**The task**
Pictures aside, restate the records below exactly as written.

**The data**
*** Begin section ***

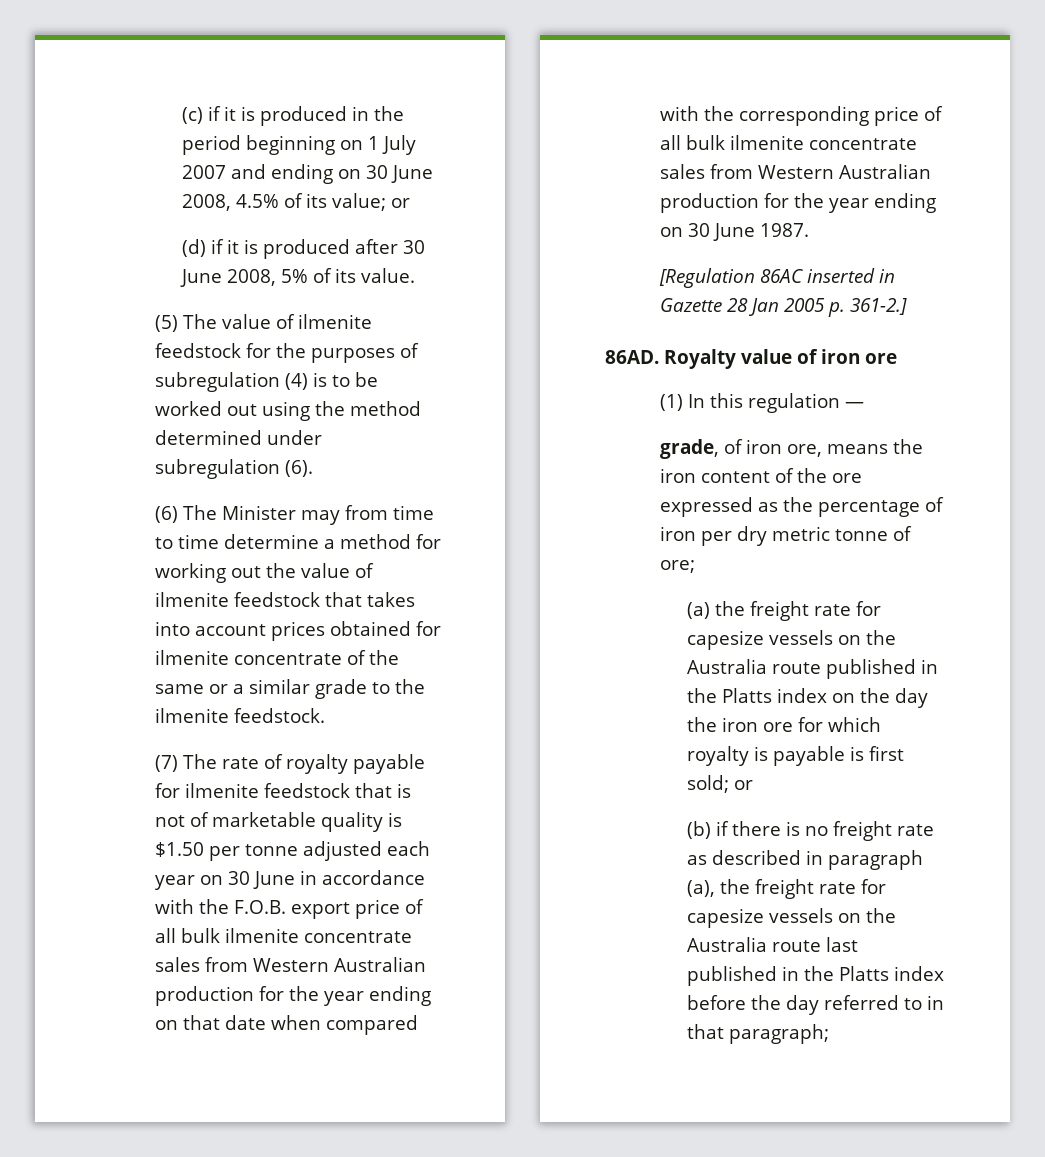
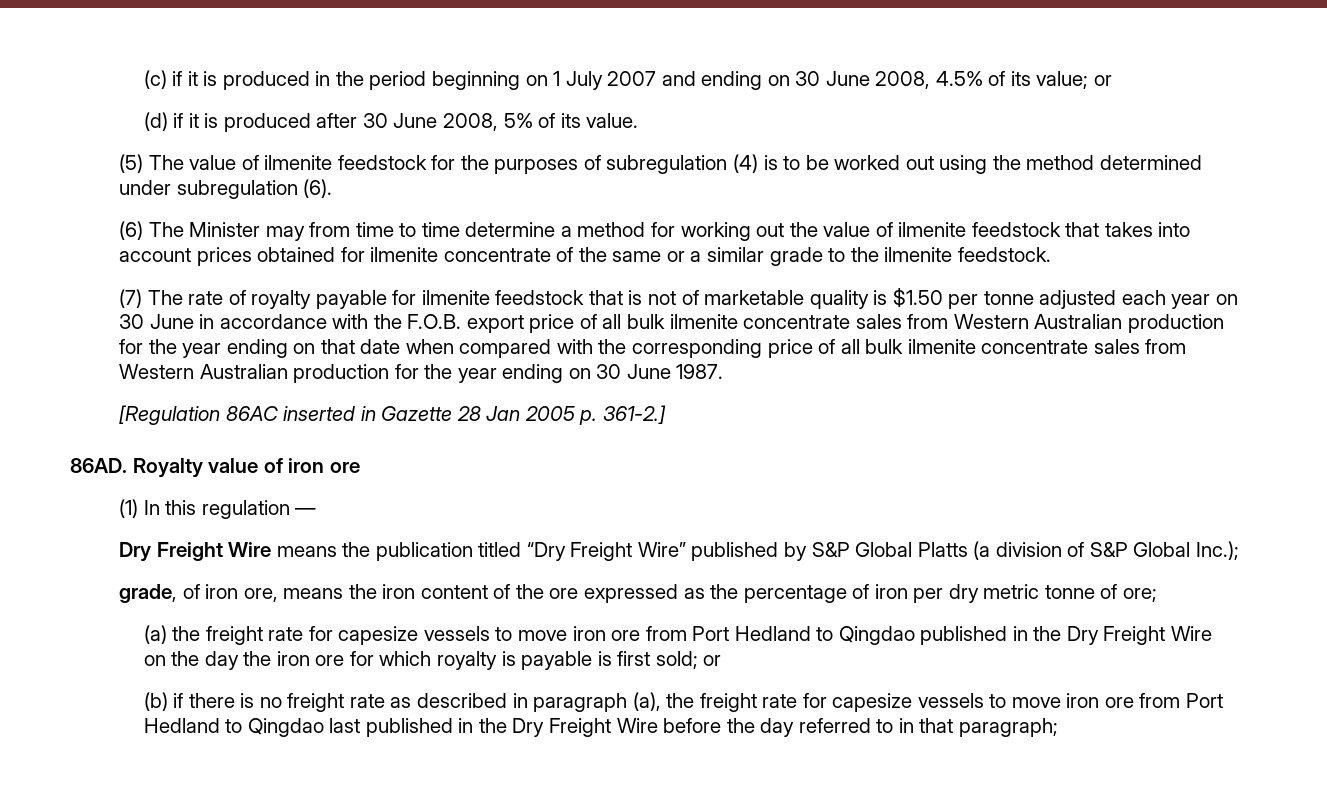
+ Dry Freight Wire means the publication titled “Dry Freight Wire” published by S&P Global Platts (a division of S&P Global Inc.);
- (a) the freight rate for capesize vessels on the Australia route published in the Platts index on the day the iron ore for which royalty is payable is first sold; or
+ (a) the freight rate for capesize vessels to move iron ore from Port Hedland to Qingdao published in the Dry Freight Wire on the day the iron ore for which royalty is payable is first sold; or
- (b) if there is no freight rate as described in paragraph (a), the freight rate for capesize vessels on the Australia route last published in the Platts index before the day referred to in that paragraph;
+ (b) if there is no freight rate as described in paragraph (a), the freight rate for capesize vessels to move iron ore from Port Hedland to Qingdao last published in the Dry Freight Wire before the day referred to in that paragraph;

*** End section ***

**Solution**
+ Dry Freight Wire means the publication titled “Dry Freight Wire” published by S&P Global Platts (a division of S&P Global Inc.);
- (a) the freight rate for capesize vessels on the Australia route published in the Platts index on the day the iron ore for which royalty is payable is first sold; or
+ (a) the freight rate for capesize vessels to move iron ore from Port Hedland to Qingdao published in the Dry Freight Wire on the day the iron ore for which royalty is payable is first sold; or
- (b) if there is no freight rate as described in paragraph (a), the freight rate for capesize vessels on the Australia route last published in the Platts index before the day referred to in that paragraph;
+ (b) if there is no freight rate as described in paragraph (a), the freight rate for capesize vessels to move iron ore from Port Hedland to Qingdao last published in the Dry Freight Wire before the day referred to in that paragraph;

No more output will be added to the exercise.